Trois auteurs ont eu une influence prépondérante dans l'élaboration des conceptions de Jacques Ellul. Marx d'abord et Kierkegaard ensuite, « les deux seuls auteurs dont il a lu tous les livres dans une même perspective, libertaire », et le protestant Karl Barth (1886-1968) qu’il tient pour « le plus grand théologien du XXe siècle ».Dès les années 1930, tout en poursuivant sa formation universitaire en histoire du droit (doctorat puis agrégation), il appelle dans ses articles et ses conférences à changer la vie des gens qui ne forment plus qu'une « foule conditionnée par la propagande », en créant au niveau local de petits groupes autogérés et fédérés entre eux par des liaisons horizontales. Il poursuivra toute sa vie dans la même veine, soutenant que la cause écologiste n'a rien à gagner à entrer dans l’arène électorale et préférant à l'illusion politique des initiatives locales, les mouvements sociaux et le combat associatif.L'ampleur de l'œuvre de Jacques Ellul (67 livres, 1160 articles !) condamne par avance toute tentative de synthétiser sa pensée, nous nous limiterons donc à faire ressortir les éléments qui nous paraissent essentiels dans la perspective de l'écologie libertaire.

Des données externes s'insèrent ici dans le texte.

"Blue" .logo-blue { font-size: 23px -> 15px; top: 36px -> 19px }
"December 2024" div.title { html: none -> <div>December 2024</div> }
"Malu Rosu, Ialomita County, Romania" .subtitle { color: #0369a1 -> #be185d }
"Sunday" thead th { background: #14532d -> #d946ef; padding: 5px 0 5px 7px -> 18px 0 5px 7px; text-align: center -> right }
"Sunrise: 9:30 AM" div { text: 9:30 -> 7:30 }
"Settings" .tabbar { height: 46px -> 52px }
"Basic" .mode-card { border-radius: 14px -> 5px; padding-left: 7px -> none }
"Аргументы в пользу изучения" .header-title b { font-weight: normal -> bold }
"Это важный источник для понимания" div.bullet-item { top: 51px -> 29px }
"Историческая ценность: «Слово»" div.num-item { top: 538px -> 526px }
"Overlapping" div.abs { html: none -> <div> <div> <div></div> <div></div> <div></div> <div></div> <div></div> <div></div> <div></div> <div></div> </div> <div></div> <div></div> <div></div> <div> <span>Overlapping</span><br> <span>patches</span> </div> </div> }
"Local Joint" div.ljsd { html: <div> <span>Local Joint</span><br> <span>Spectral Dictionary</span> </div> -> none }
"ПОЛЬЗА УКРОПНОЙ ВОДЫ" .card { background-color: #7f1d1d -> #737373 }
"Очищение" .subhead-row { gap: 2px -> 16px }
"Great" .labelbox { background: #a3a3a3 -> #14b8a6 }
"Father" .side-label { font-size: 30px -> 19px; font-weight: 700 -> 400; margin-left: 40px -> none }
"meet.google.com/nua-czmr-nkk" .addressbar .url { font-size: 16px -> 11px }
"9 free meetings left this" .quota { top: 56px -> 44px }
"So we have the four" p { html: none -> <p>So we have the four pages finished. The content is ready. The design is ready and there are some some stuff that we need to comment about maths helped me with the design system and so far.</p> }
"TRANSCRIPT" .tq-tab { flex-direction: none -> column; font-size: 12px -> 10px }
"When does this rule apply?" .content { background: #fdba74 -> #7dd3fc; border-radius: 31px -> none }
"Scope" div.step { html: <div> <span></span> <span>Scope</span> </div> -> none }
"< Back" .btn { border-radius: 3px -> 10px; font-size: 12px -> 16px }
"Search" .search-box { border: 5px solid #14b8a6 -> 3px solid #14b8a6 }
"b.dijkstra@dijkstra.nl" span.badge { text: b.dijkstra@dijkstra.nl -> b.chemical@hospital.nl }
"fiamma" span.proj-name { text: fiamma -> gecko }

Trois ouvrages d’Ellul sont consacrés au phénomène technique.
Dans « la technique ou l'enjeu du siècle », Ellul applique l'analyse marxiste aux sociétés industrielles développées en montrant que l'économie est devenue une superstructure alors que la technique en constitue l’infrastructure. Et il définit la technique comme « la préoccupation de l'immense majorité des hommes de notre temps, de rechercher, en toute chose, la méthode absolument la plus efficace ». Quand on parle de technique, on pense spontanément aux machines, à l'industrie, à l'informatique, à l’intelligence artificielle… Mais la logique technicienne concerne beaucoup d'autres domaines, l'administration, l'éducation, la santé, la psychologie, la propagande.En 1977, il analyse la technique comme un système, c'est-à-dire « un ensemble d'éléments en relation les uns avec les autres, de telle façon que toute évolution de l'un provoque l'évolution de l'ensemble et que toute modification de l'ensemble se répercute sur chaque élément ». Dans tous ses livres, il illustre les caractères du phénomène technique : l'autonomie, l'unité, l'universalité et la totalisation. La technique moderne n'a pas d'autres visée que sa propre croissance, elle dicte sa loi, pèse de tout son poids sur l'homme et la société.Ellul s'inscrit en faux contre la thèse de la neutralité de la technique, selon laquelle celle-ci n'est ni bonne ni mauvaise en soi. C'est l'usage qui en est fait qui serait déterminant. Pour lui, le système technicien concerne tous les aspects de la vie quotidienne et toutes les classes de la société.Quant au progrès technique, il démontre son autoaccroissement, son automatisme, sa progression causale et son accélération. « Ce qui peut être fait, sera fait » indépendamment de tout choix politique ou éthique. Le progrès technique est ambivalent : il libère autant qu'il aliène. Tout progrès technique se paye, ses effets néfastes sont inséparables des effets positifs et il comporte toujours des conséquences imprévisibles.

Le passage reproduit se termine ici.